■ **YOUR GOAL**
Every line below must come back exactly as it stands, with the images omitted.

━━━ PROVIDED RECORDS

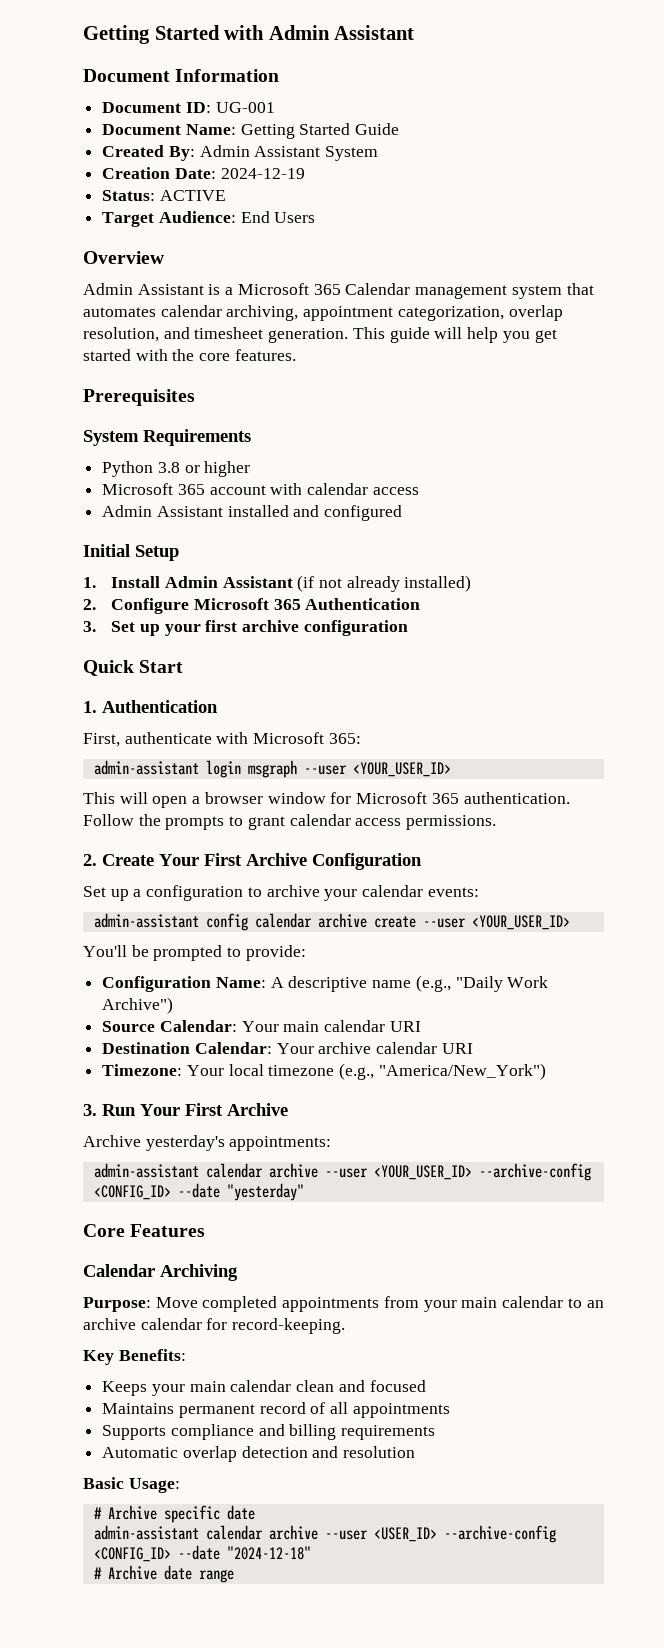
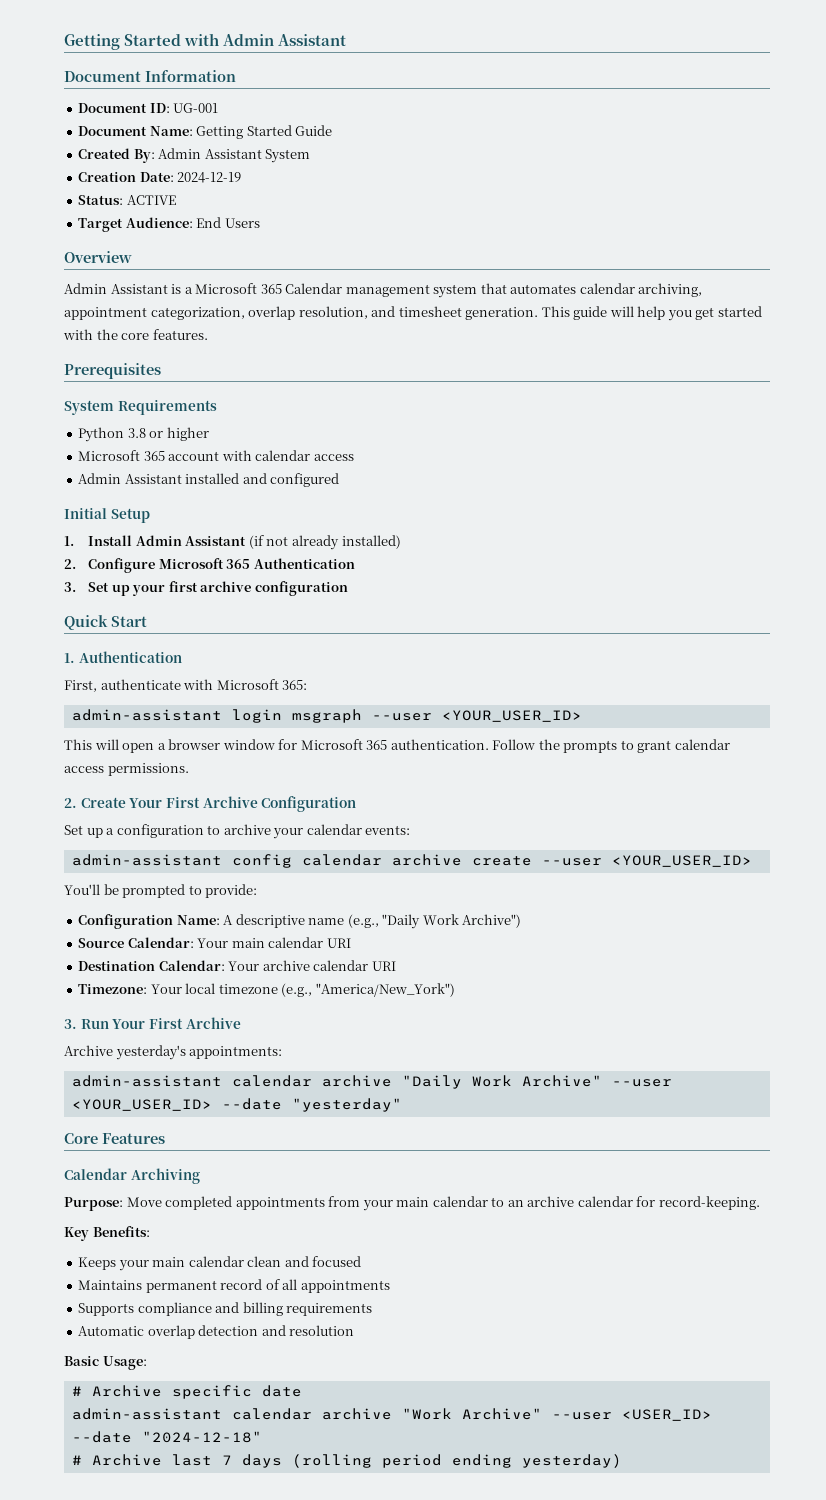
- admin-assistant calendar archive --user <YOUR_USER_ID> --archive-config <CONFIG_ID> --date "yesterday"
+ admin-assistant calendar archive "Daily Work Archive" --user <YOUR_USER_ID> --date "yesterday"
- admin-assistant calendar archive --user <USER_ID> --archive-config <CONFIG_ID> --date "2024-12-18"
+ admin-assistant calendar archive "Work Archive" --user <USER_ID> --date "2024-12-18"
- # Archive date range
+ # Archive last 7 days (rolling period ending yesterday)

━━━━━━

■ **ANSWER SECTION**
- admin-assistant calendar archive --user <YOUR_USER_ID> --archive-config <CONFIG_ID> --date "yesterday"
+ admin-assistant calendar archive "Daily Work Archive" --user <YOUR_USER_ID> --date "yesterday"
- admin-assistant calendar archive --user <USER_ID> --archive-config <CONFIG_ID> --date "2024-12-18"
+ admin-assistant calendar archive "Work Archive" --user <USER_ID> --date "2024-12-18"
- # Archive date range
+ # Archive last 7 days (rolling period ending yesterday)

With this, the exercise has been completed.